Ozzy Ruined the Jury Portion By Singing Odes to a Statue of Himself

By the time Brad, Sarah, and Troyzan reached the jury, the dynamic was clear: Sarah was the strategy choice, Brad was the jock choice for people who were feeling burned by Sarah, and Troyzan was the one with no shot at getting even one vote. Probst switched up the jury format this season into something more akin to an open forum, where the jurors asked questions at will, followed up, and debated among themselves. It was honestly pretty great! Until Ozzy decided that his one and only criteria for winning Survivor was athletic prowess, and that Brad was the only player who’d completed a truly heroic journey. In the jury’s most obnoxious speech, Ozzy grandstanded that Brad played a “cleaner” game than Sarah because winning all those immunities meant he “didn’t have to get his hands dirty, showing there was a way to win that was “more clean and more loyal.” Which, yeah, when you keep winning immunity every time, it’s pretty easy to make it to the end without getting your hands dirty. Survivor has evolved past the point where big dumb jocks get to ride immunity streaks to the end and win it all, which is honestly one of the best things about Survivor. Somehow this hasn’t gotten through Ozzy’s mane of hair, as his self-serving praise of Brad (which really was praise for himself, since he also was a player with great challenge skills and an incredibly poor social game) showed. And the less said about Debbie hopping onto this particular “honor above betrayal” line of bluster, the better.

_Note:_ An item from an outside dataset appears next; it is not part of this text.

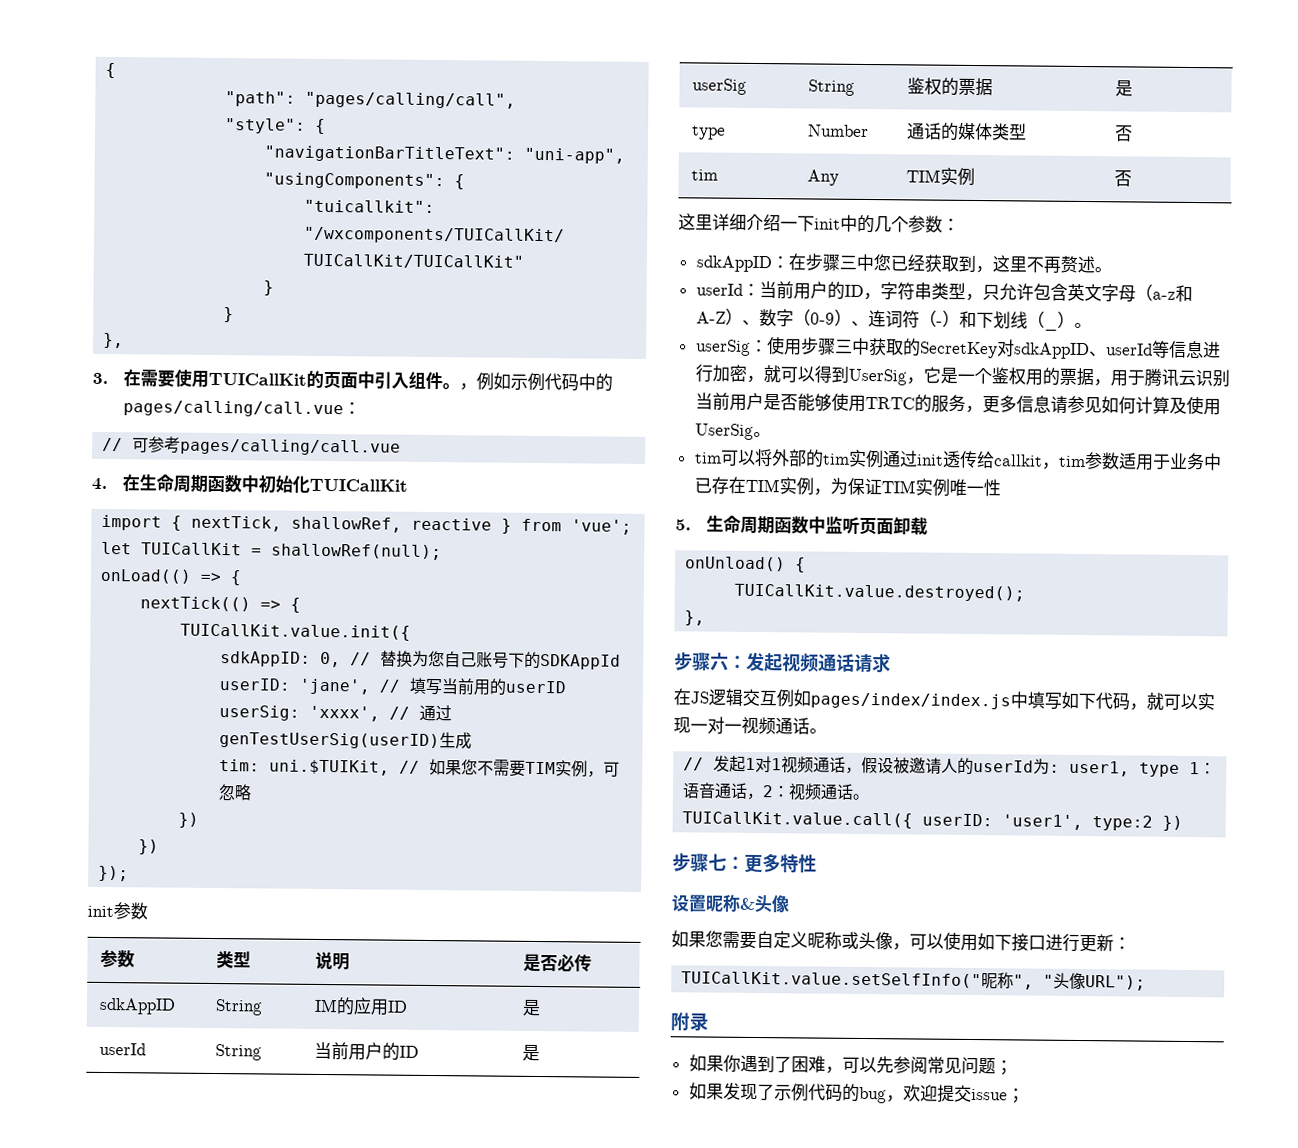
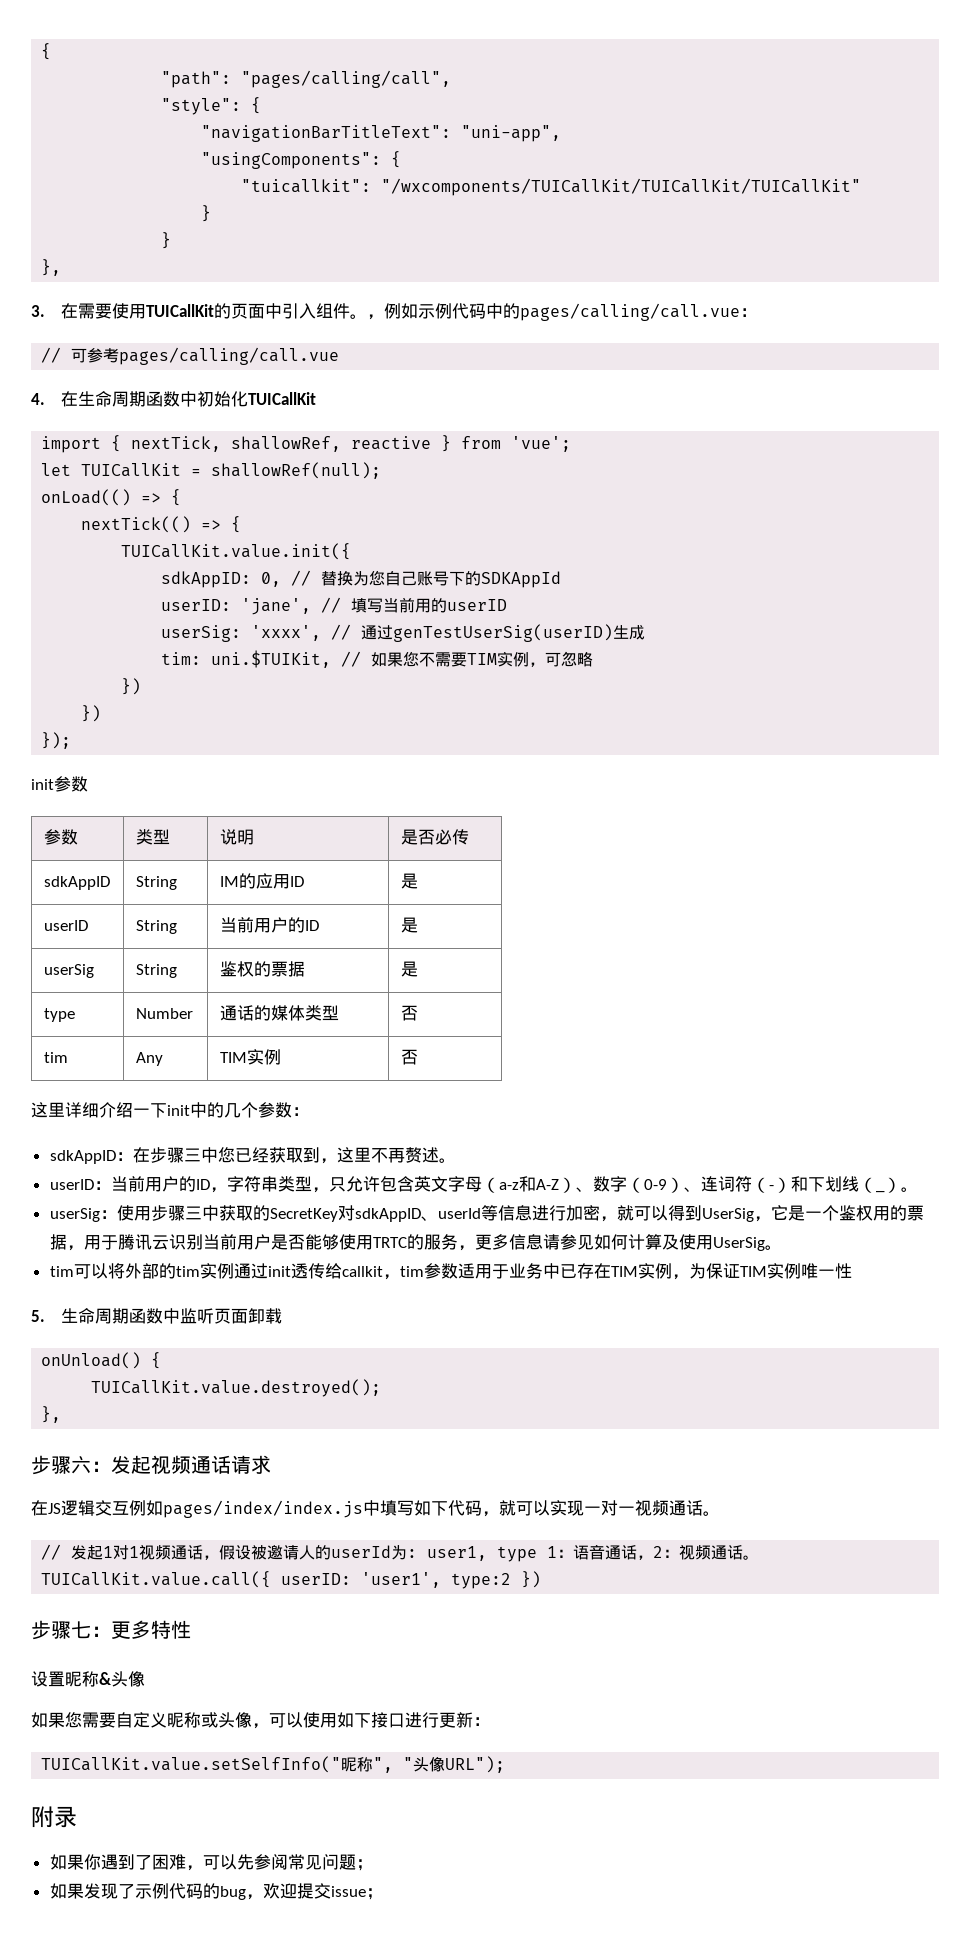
- userId | String | 当前用户的ID | 是
+ userID | String | 当前用户的ID | 是
- userId：当前用户的ID，字符串类型，只允许包含英文字母（a-z和A-Z）、数字（0-9）、连词符（-）和下划线（_）。
+ userID：当前用户的ID，字符串类型，只允许包含英文字母（a-z和A-Z）、数字（0-9）、连词符（-）和下划线（_）。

Jeff Varner Ruined the Reunion By Plugging His Book

The one interesting thing at the reunion — besides Jeff Probst explaining how the show would break a tie in the final jury vote, a mystery that had existed in the fandom for years — was seeing Zeke get to speak on the aftermath of getting outed as transgender by his tribe-mate Jeff Varner at mid-season. Zeke spoke eloquently and inspirationally about how pleased he was by the reactions of friends, fans, and the world at large, and about how it’s inspired him to try things he’d previously closed off to himself. It was rather lovely. And then we got to hear Jeff Varner, who mostly said the right things about contrition and lessons learned. But Varner can’t help himself — never could, really — and in his last statement, he managed to throw in a plug for the book he’s writing. Guhhhhhh-ross.

Next Season Looks Just as Dubious

The theme for next season: Heroes vs. Healers vs. Hustlers. Which sounds like a thin gloss on the White-Collar/Blue-Collar/No-Collar theme from a few seasons ago. The idea is to cast tribes of people divided on the basis of the kind of work they do. Heroes are soldiers and fire-fighters and such; healers are doctors and, uh, yoga instructors; rather disappointingly, hustlers are being defined as athletes rather than, like, pool sharks and gay prostitutes. These divisions never seem to do anything but allow Jeff Probst to harp on stereotypes about different types of lifestyles. Ultimately, it’s going to come down to casting. Cast good players with good personalities and all will be well. “Millennials vs. Gen-X” sounded like an awful idea, but it was cast so well that it turned out to be amazing. The lesson can also be applied, conversely, to “Game Changers”: cast poorly and reap the ill rewards.